You just summarized the ongoing ethical concerns experts and common folk alike have been talking about in the past few years.
As I said in my other comment, the model does not have to be trained on CSAM to create images like this.
That irrelevant, any realistic depiction of children engaged in sexual activity meets the legal definition of csam. Even using filters on images of consenting adults could qualify as csam if the intent was to make the actors appear underage.
doesn't even have to be that realistic.
https://www.sydneycriminallawyers.com.au/blog/bizarre-australian-criminal-cases-the-simpsons-porn-case/
All the lemmy.world commenters came out to insist "that painting is a pipe, though."
Yeah? Smoke it.
Lemmy.world and bandwagoning on a sensitive topic that they know nothing about? Classic combo.
You'd figure "CSAM" was clear enough. You'd really figure. But apparently we could specify "PECR" for "photographic evidence of child rape" and people would still insist "he drew PECR!" Nope. Can't. Try again.
I mean... regardless of your moral point of view, you should be able to answer that yourself. Here's an analogy: suppose I draw a picture of a man murdering a dog.
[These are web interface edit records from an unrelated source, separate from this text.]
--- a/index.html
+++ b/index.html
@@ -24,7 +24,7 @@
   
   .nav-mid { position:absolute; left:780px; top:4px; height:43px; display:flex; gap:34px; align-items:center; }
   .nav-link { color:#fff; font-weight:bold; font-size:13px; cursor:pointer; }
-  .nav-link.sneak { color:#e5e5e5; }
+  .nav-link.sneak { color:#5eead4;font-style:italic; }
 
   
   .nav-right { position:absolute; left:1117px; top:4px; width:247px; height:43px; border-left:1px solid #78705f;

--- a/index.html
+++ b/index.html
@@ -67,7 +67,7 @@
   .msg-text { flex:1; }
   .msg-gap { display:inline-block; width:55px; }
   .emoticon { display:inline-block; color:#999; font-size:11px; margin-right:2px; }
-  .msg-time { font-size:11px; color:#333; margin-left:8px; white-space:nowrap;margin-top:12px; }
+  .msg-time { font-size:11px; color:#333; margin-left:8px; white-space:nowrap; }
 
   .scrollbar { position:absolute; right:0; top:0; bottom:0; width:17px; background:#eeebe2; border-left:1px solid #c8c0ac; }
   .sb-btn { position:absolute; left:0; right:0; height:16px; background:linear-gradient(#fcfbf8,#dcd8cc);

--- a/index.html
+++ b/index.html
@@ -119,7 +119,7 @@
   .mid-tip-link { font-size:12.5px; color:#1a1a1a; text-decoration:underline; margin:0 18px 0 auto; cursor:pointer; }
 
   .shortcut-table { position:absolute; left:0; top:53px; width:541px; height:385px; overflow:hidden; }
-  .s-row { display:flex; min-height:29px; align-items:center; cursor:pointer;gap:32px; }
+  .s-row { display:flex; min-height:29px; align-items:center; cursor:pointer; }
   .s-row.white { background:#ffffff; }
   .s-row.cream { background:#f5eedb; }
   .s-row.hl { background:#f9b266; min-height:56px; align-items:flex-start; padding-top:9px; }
It's an animal abuse image, even though no actual animal abuse took place.
Its not though, its just a drawing.
Except that it is an animal abuse image, drawing, painting, fiddle, whatever you want to call it. It's still the depiction of animal abuse.
Same with child abuse, rape, torture, killing or beating.
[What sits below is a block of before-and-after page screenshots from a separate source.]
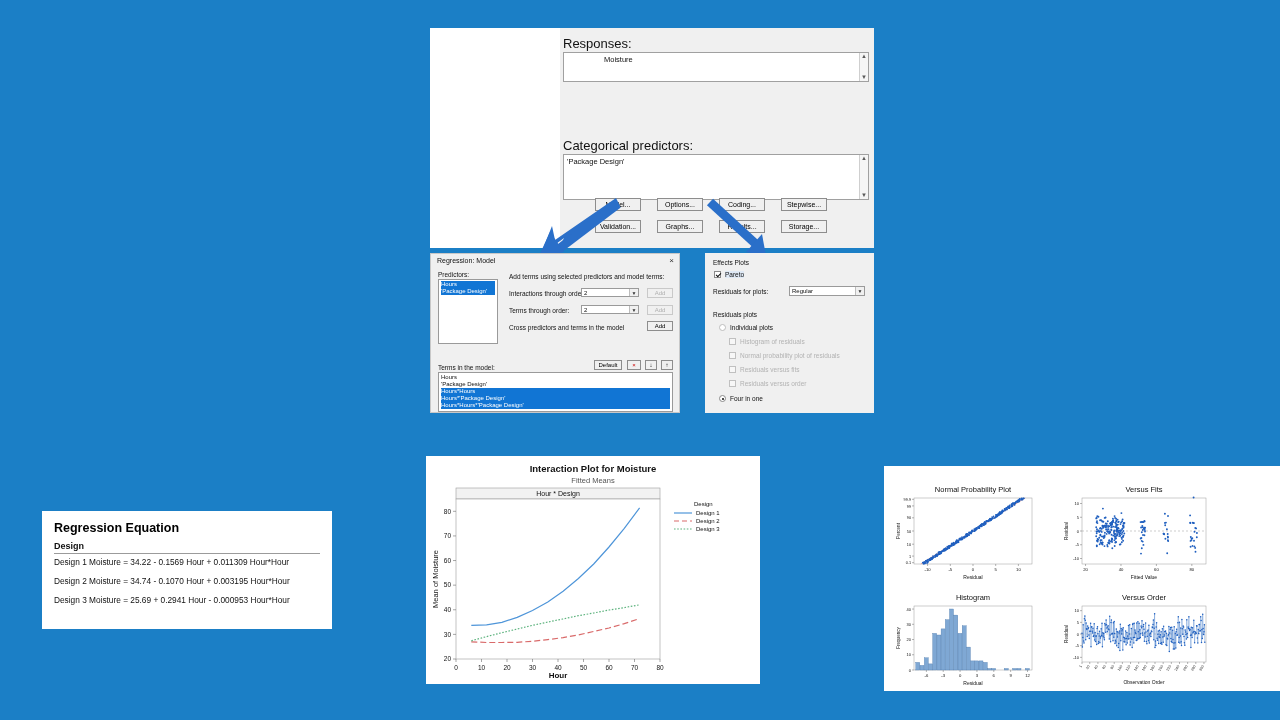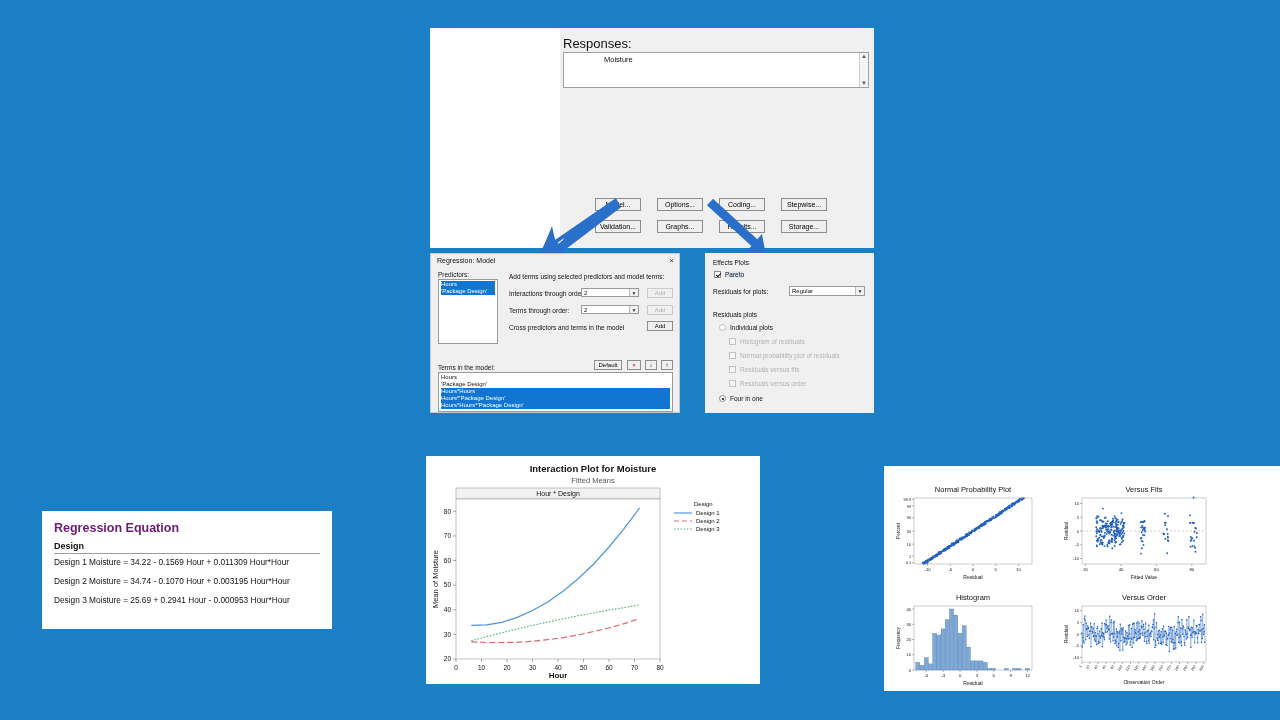--- a/index.html
+++ b/index.html
@@ -105,7 +105,7 @@
 
     <div class="field-group" style="top:8px;">
       <span class="field-label">Responses:</span>
-      <div class="listbox" style="height:36px;padding-left:40px;">
+      <div class="listbox" style="height:30px;padding-left:40px;">
         <div class="listitem">Moisture</div>
         <div class="scroll">
           <span class="arr">▲</span>

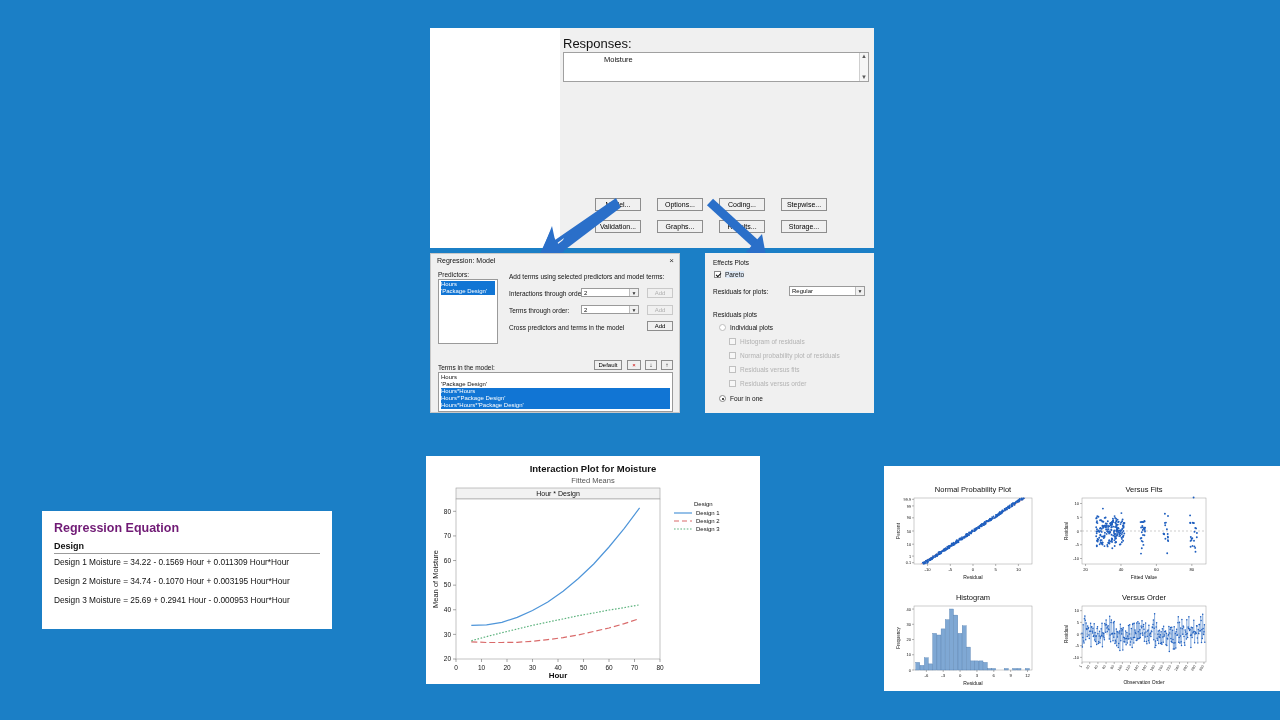--- a/index.html
+++ b/index.html
@@ -115,6 +115,16 @@
     </div>
 
 
+    <div class="field-group" style="top:110px;">
+      <span class="field-label">Categorical predictors:</span>
+      <div class="listbox" style="height:46px;">
+        <div class="listitem">'Package Design'</div>
+        <div class="scroll">
+          <span class="arr">▲</span>
+          <span class="arr">▼</span>
+        </div>
+      </div>
+    </div>
 
     <div class="btnrow" style="left:35px; top:170px;">
       <div class="wbtn">Model...</div>

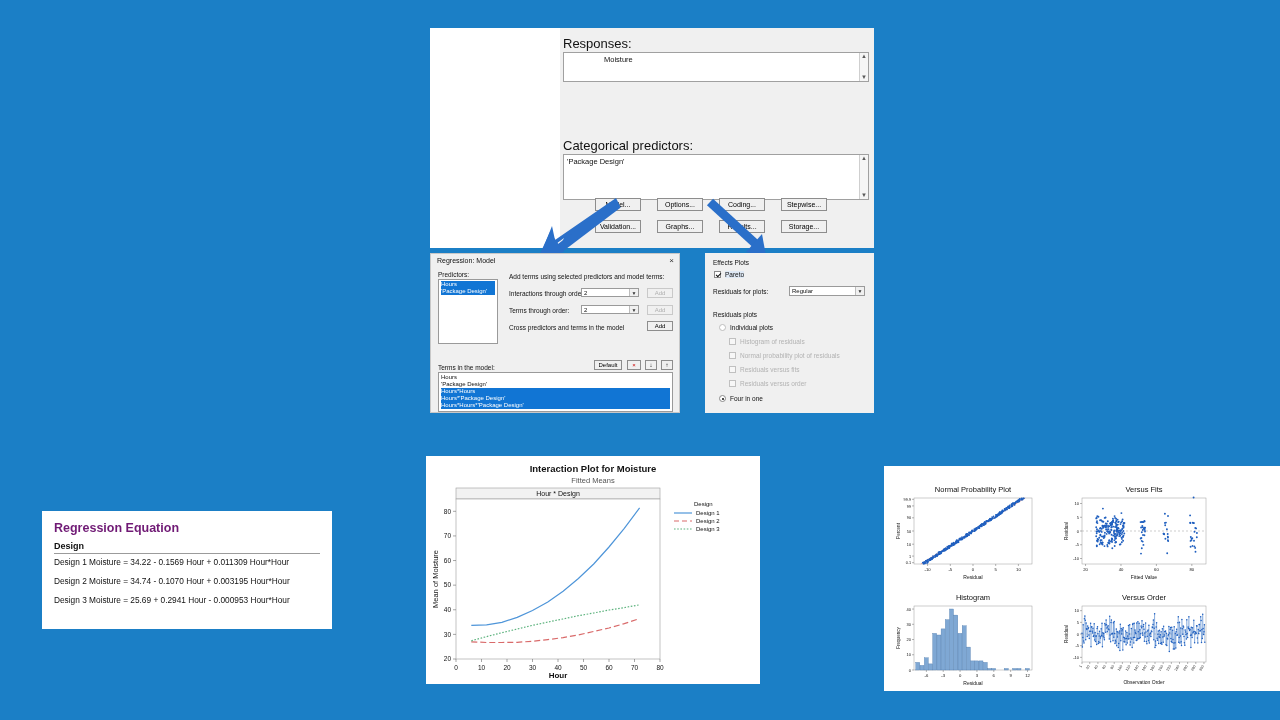--- a/index.html
+++ b/index.html
@@ -85,7 +85,7 @@
 
   
   #card-eq { left:42px; top:511px; width:290px; height:118px; background:#fff; padding:10px 12px; }
-  #card-eq .eq-title { color:#701a75; font-size:12.5px; font-weight:bold; margin:0 0 6px 0; }
+  #card-eq .eq-title { color:#000000; font-size:12.5px; font-weight:bold; margin:0 0 6px 0; }
   #card-eq .eq-sub { font-size:9px; font-weight:bold; color:#111; border-bottom:1px solid #9b9b9b; padding-bottom:2px; margin-bottom:3px; }
   #card-eq .eq-line { font-size:8.3px; color:#111; margin:0 0 9px 0; white-space:nowrap; }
Now, I know what you mean by your question. You're trying to establish that the image/drawing/painting/scribble is harmless because no actual living being suffering happened. But that doesn't mean that they don't depict it.
Again, I'm seeing this from a very practical point of view. However you see these images through the lens of your own morals or points of view, that's a totally different thing.
And when characters are killed on screen in movies, are those snuff films?
No, they're violent films.
Snuff is a different thing, because it's supposed to be real. Snuff films depict violence in a very real sense. So so they're violent. Fiction films also depict violence. And so they're violent too. It's just that they're not about real violence.
I guess what you're really trying to say is that "Generated abuse images are not real abuse images." I agree with that.
But at face value, "Generated abuse images are not abuse images" is incorrect.